The representation of the batch contains 3 tensors:

tensor:
This is the actual data. It has the size of the largest sample in the non-uniform dimension, and the other samples are padded on the “right” (i.e. at the end containing larger indices) with filler values to match the size of the largest sample. While the padding is typically initialized with 0, no values should be assumed for the padded region as the values there may change after operations are performed on the data. If the non-uniform dimension is dim==num_batch_dims, the shape is (*batch_dims_shape, max_sample_size, *data_shape). More generally, the first dimensions are the batch dimensions (one or more). The non-uniform dimension can be any dimension after the batch dimensions and the size of the non-uniform dimension always corresponds to the maximum sample size in the batch. The remaining dimensions correspond to the shape of the data, which can have any number of dimensions, including 0 (per-object scalar data).
mask:
This is the mask indicating which elements are valid (True) and which are not (False). It has dimensions: (*batch_dims_shape, max_sample_size). The dimension after the batch dimensions corresponds to the non-uniform dimension in the data tensor.
sample_sizes:
Sizes of the individual samples, i.e. the actual sizes without padding along the non-uniform dimension. Shape: (*batch_dims_shape,)

Additional attributes describing the batch:

non_uniform_dim:
Indicates which dimension is the non-uniform dimension
num_batch_dims:
Number of batch dimensions at the beginning of the tensor

Note

The tensors described above correspond to the tensor, mask, and sample_sizes attributes, respectively.
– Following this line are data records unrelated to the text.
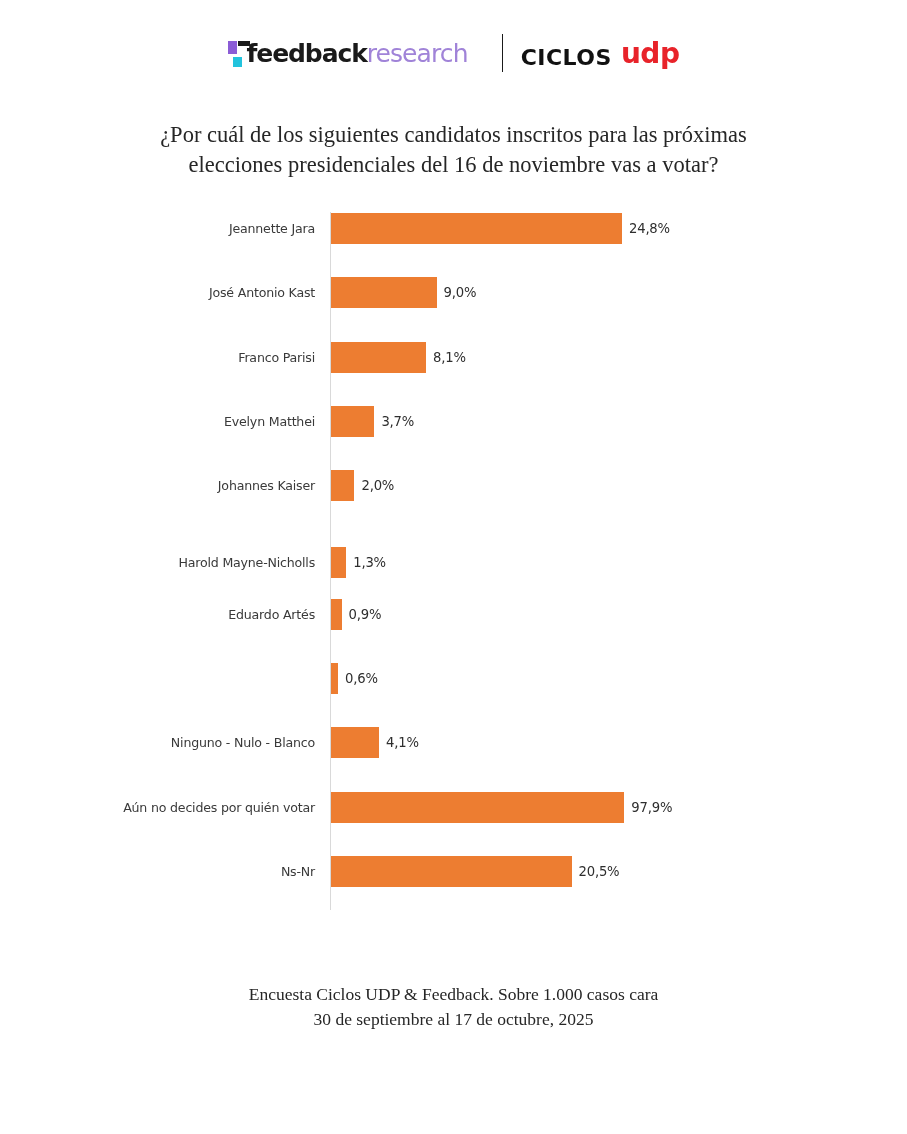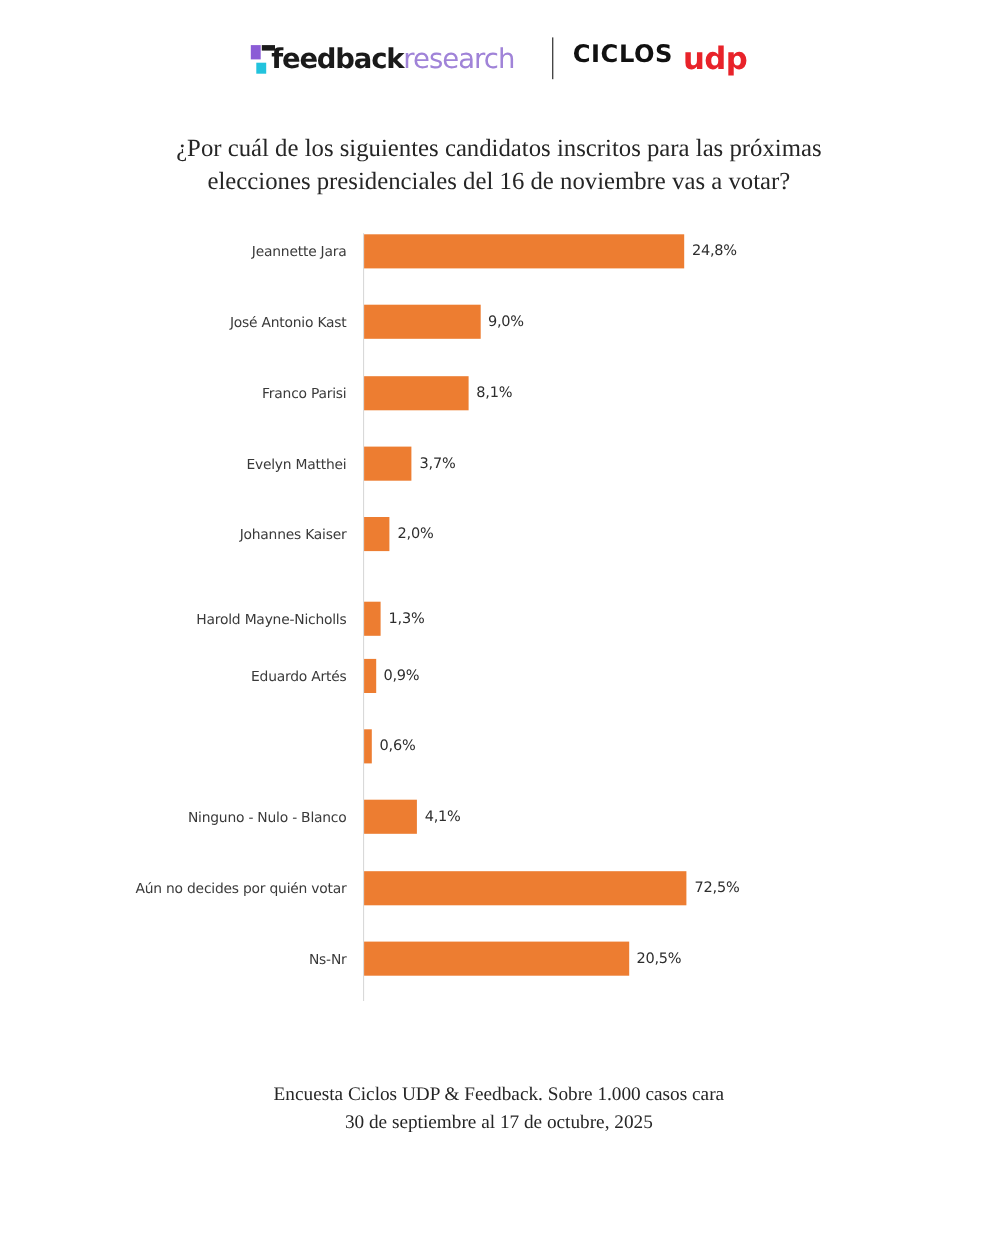--- a/index.html
+++ b/index.html
@@ -90,21 +90,21 @@
     line-height: 27px;
   }
   .logo-divider {
     width: 1px;
     height: 38px;
     background: #1A1A1A;
     margin: 0 18px;
   }
   .logo-ciclos {
     display: flex;
-    align-items: flex-start;
+    align-items: flex-end;
     gap: 9px;
   }
   .ciclos-word {
     font-family: "DejaVu Sans", sans-serif;
     font-weight: bold;
     font-size: 22px;
     letter-spacing: 0.5px;
     color: #111111;
   }
   .udp-word {
@@ -274,21 +274,21 @@
         <div class="bar-value" style="left: 345.04px;">0,6%</div>
       </div>
       <div class="bar-row" style="top: 727.4px; width: 907px;">
         <div class="bar-label" style="left: 0px; width: 331px;">Ninguno - Nulo - Blanco</div>
         <div class="bar-rect" style="width: 48.1089px; background: rgb(237, 125, 49);"></div>
         <div class="bar-value" style="left: 386.109px;">4,1%</div>
       </div>
       <div class="bar-row" style="top: 791.7px; width: 907px;">
         <div class="bar-label" style="left: 0px; width: 331px;">Aún no decides por quién votar</div>
         <div class="bar-rect" style="width: 293.347px; background: rgb(237, 125, 49);"></div>
-        <div class="bar-value" style="left: 631.347px;">72,5%</div>
+        <div class="bar-value" style="left: 631.347px;">97,9%</div>
       </div>
       <div class="bar-row" style="top: 856px; width: 907px;">
         <div class="bar-label" style="left: 0px; width: 331px;">Ns-Nr</div>
         <div class="bar-rect" style="width: 240.544px; background: rgb(237, 125, 49);"></div>
         <div class="bar-value" style="left: 578.544px;">20,5%</div>
       </div>
     </div>
 </div>
 
 <div id="footnote">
The non-uniform dimension can be accessed as non_uniform_dim and the number of batch dimensions as num_batch_dims.

Important

The mask and non_uniform_dim attributes may be shared between instances of RaggedBatch instances with different data tensors, so they should be treated as constants and never be changed in-place.

Example

Here, we show an example of a RaggedBatch instance.

In the image::

Letters indicate data entries that are valid (i.e. correspond to the actual data).
‘*’ indicates padded filler entries (i.e. invalid entries) in the data.

Note that:

The example shows a single batch dimension of size 4. More batch and data dimensions are supported.
The maximum sample size (i.e. the size of the non-uniform dimension) is 3.
Each element in self.tensor may represent a single value (corresponding to scalar data and 0 data dimensions), or itself represent a non-scalar entry (in case for one or more data dimensions).
Even if more data dimensions are present, the mask has always num_batch_dims + 1 dimensions, as the data dimensions are not needed in the mask.
The sample_sizes have the same shape as the batch dimensions (i.e. (4,) in this example), as they contain one value per sample.
The sample_sizes and mask contain the same information. However
- Dependent on the use case, one of them may be more efficient & convenient to use
- One can be efficiently computed from the other (as is done as needed in the RaggedBatch implementation).

Note

The number of batch dimensions is determined from the shape of the provided mask or sample_sizes tensor.

Warning

If both mask and sample_sizes are set, they need to be consistent with each other. This is not checked in the constructor. Inconsistent masks and sample sizes will lead to undefined behavior.

Parameters:

tensor (Tensor) – Data to be stored (corresponding to the tensor tensor of RaggedBatch, see description above)
mask (Optional[Tensor], default: None) – Mask indicating which entries are valid (corresponding to the mask tensor of RaggedBatch, see description above). If not set, sample_sizes is internally used to create a mask. Note that at least one of mask or sample_sizes needs to be set.
sample_sizes (Optional[Tensor], default: None) – Number of valid entries for all samples (corresponding to the sample_sizes tensor of RaggedBatch, see description above). If not set, mask is internally used to create a sample sizes tensor. Note that at least one of mask or sample_sizes needs to be set.
non_uniform_dim (Optional[int], default: None) – Dimension in which the batch is non-uniform, default: 1

classmethod FromOversizeTensor(tensor, mask=None, sample_sizes=None, non_uniform_dim=None)[source]

Create a RaggedBatch instance from a tensor which is over-sized in the non-uniform dimension.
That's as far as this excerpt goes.